- _Work item_: Please transcribe the data exactly as shown, skipping the images.

##### Records #####

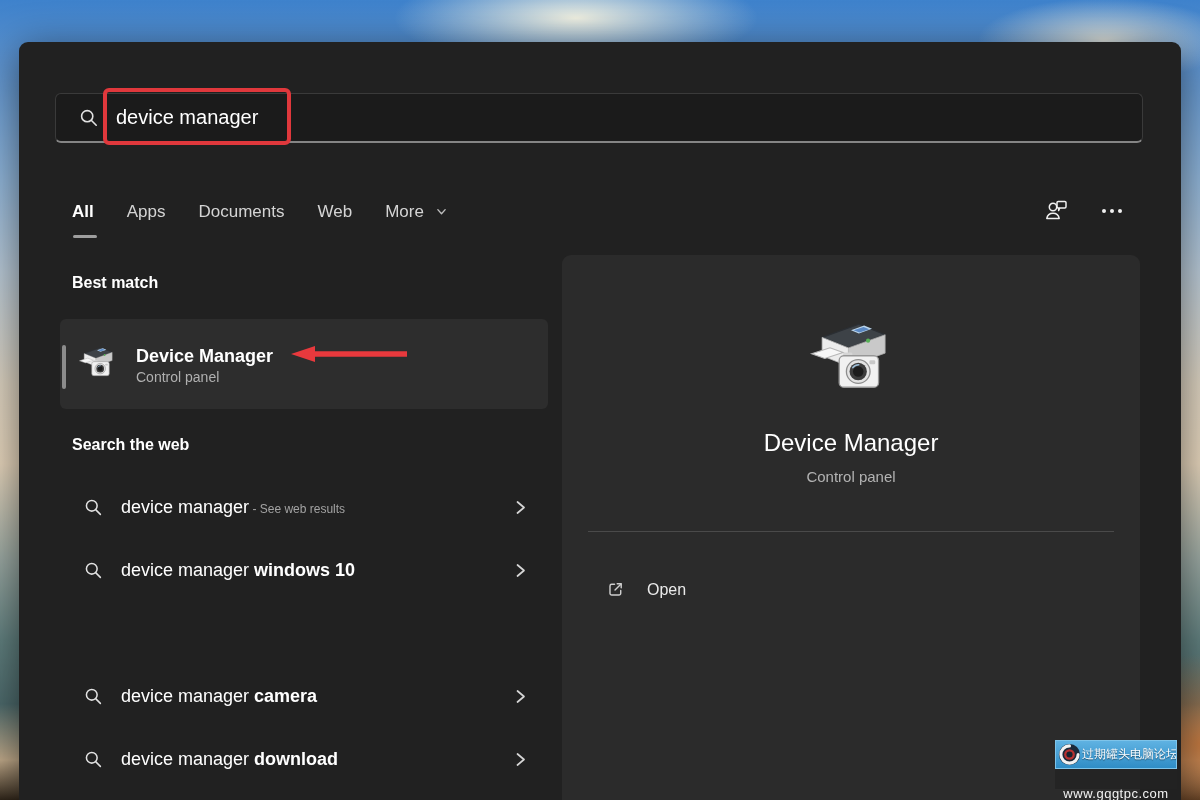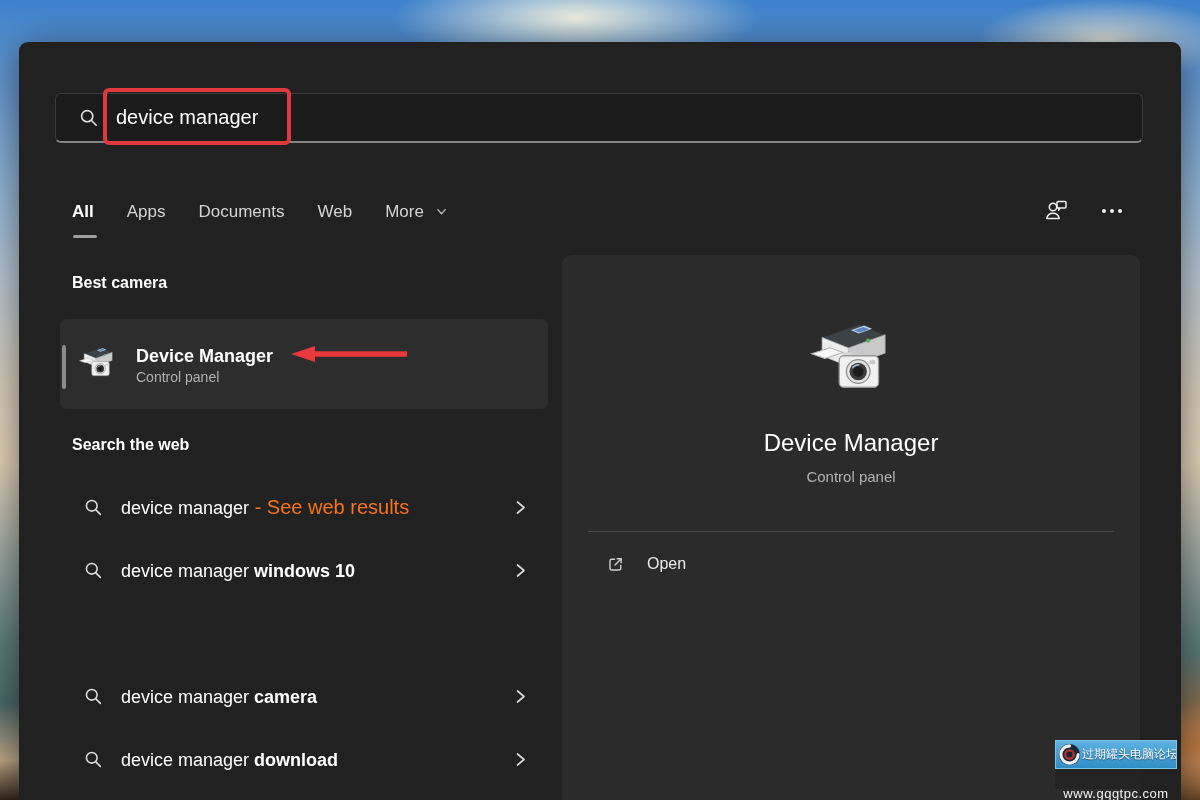--- a/index.html
+++ b/index.html
@@ -72,35 +72,35 @@
   .red-arrow { position:absolute; left:270px; top:303px; width:122px; height:18px; z-index:5; pointer-events:none; }
 
   
   .sug-row {
     position:absolute; left:41px; width:488px; height:52px;
     display:flex; align-items:center; padding:0 20px 0 23px; border-radius:4px;
   }
   .sug-row .mag { width:21px; height:21px; margin-right:17px; flex:0 0 auto; }
   .sug-text { color:#fff; font-size:18px; white-space:pre; }
   .sug-text .b { font-weight:700; }
-  .sug-text .ann { color:#f97316; font-size:20px; }
+  .sug-text .ann { color:#a3a3a3; font-size:12px; }
   .sug-row .chev-right { margin-left:auto; width:15px; height:15px; flex:0 0 auto; }
 
   
   .preview {
     position:absolute; left:543px; top:213px; width:578px; height:545px;
     background:#2b2b2b; border-radius:9px 9px 0 0; 
   }
   .pv-icon { position:absolute; left:50%; top:64px; transform:translateX(-50%); width:96px; height:84px; }
   .pv-title { position:absolute; left:0; right:0; top:174px; text-align:center; color:#fff; font-size:24px; }
   .pv-sub { position:absolute; left:0; right:0; top:213px; text-align:center; color:#b3b3b3; font-size:15px; }
   .pv-divider { position:absolute; left:26px; right:26px; top:276px; height:1px; background:#4a4a4a; }
   .pv-open {
     position:absolute; left:30px; right:30px; top:300px; height:44px;
-    display:flex; align-items:flex-start; padding-left:14px; border-radius:4px;
+    display:flex; align-items:flex-end; padding-left:14px; border-radius:4px;
   }
   .pv-open .open-ic { width:19px; height:19px; margin-right:22px; }
   .pv-open .open-lbl { color:#eaeaea; font-size:16px; }
 
   
   .wm { position:absolute; right:23px; bottom:11px; width:122px; z-index:20; }
   .wm-top {
     height:29px; background:linear-gradient(180deg,#5fb2e2,#2f8dc6);
     border:1px solid #7ec4ea; display:flex; align-items:center; padding-left:2px;
   }
@@ -204,21 +204,21 @@
     <div class="hdr-icons">
       <svg class="ic">
           <use href="#i-person-chat"></use>
         </svg>
       <svg class="ic">
           <use href="#i-ellipsis"></use>
         </svg>
     </div>
   </div>
 
-  <div class="sec-label lbl-best">Best camera</div>
+  <div class="sec-label lbl-best">Best match</div>
   <div class="bm-card">
     <svg class="bm-icon">
         <use href="#i-devmgr"></use>
       </svg>
     <div>
       <div class="bm-title">Device Manager</div>
       <div class="bm-sub">Control panel</div>
     </div>
   </div>
   <div class="scroll-thumb"></div>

#####

- _Answer space_:
--- a/index.html
+++ b/index.html
@@ -72,35 +72,35 @@
   .red-arrow { position:absolute; left:270px; top:303px; width:122px; height:18px; z-index:5; pointer-events:none; }
 
   
   .sug-row {
     position:absolute; left:41px; width:488px; height:52px;
     display:flex; align-items:center; padding:0 20px 0 23px; border-radius:4px;
   }
   .sug-row .mag { width:21px; height:21px; margin-right:17px; flex:0 0 auto; }
   .sug-text { color:#fff; font-size:18px; white-space:pre; }
   .sug-text .b { font-weight:700; }
-  .sug-text .ann { color:#f97316; font-size:20px; }
+  .sug-text .ann { color:#a3a3a3; font-size:12px; }
   .sug-row .chev-right { margin-left:auto; width:15px; height:15px; flex:0 0 auto; }
 
   
   .preview {
     position:absolute; left:543px; top:213px; width:578px; height:545px;
     background:#2b2b2b; border-radius:9px 9px 0 0; 
   }
   .pv-icon { position:absolute; left:50%; top:64px; transform:translateX(-50%); width:96px; height:84px; }
   .pv-title { position:absolute; left:0; right:0; top:174px; text-align:center; color:#fff; font-size:24px; }
   .pv-sub { position:absolute; left:0; right:0; top:213px; text-align:center; color:#b3b3b3; font-size:15px; }
   .pv-divider { position:absolute; left:26px; right:26px; top:276px; height:1px; background:#4a4a4a; }
   .pv-open {
     position:absolute; left:30px; right:30px; top:300px; height:44px;
-    display:flex; align-items:flex-start; padding-left:14px; border-radius:4px;
+    display:flex; align-items:flex-end; padding-left:14px; border-radius:4px;
   }
   .pv-open .open-ic { width:19px; height:19px; margin-right:22px; }
   .pv-open .open-lbl { color:#eaeaea; font-size:16px; }
 
   
   .wm { position:absolute; right:23px; bottom:11px; width:122px; z-index:20; }
   .wm-top {
     height:29px; background:linear-gradient(180deg,#5fb2e2,#2f8dc6);
     border:1px solid #7ec4ea; display:flex; align-items:center; padding-left:2px;
   }
@@ -204,21 +204,21 @@
     <div class="hdr-icons">
       <svg class="ic">
           <use href="#i-person-chat"></use>
         </svg>
       <svg class="ic">
           <use href="#i-ellipsis"></use>
         </svg>
     </div>
   </div>
 
-  <div class="sec-label lbl-best">Best camera</div>
+  <div class="sec-label lbl-best">Best match</div>
   <div class="bm-card">
     <svg class="bm-icon">
         <use href="#i-devmgr"></use>
       </svg>
     <div>
       <div class="bm-title">Device Manager</div>
       <div class="bm-sub">Control panel</div>
     </div>
   </div>
   <div class="scroll-thumb"></div>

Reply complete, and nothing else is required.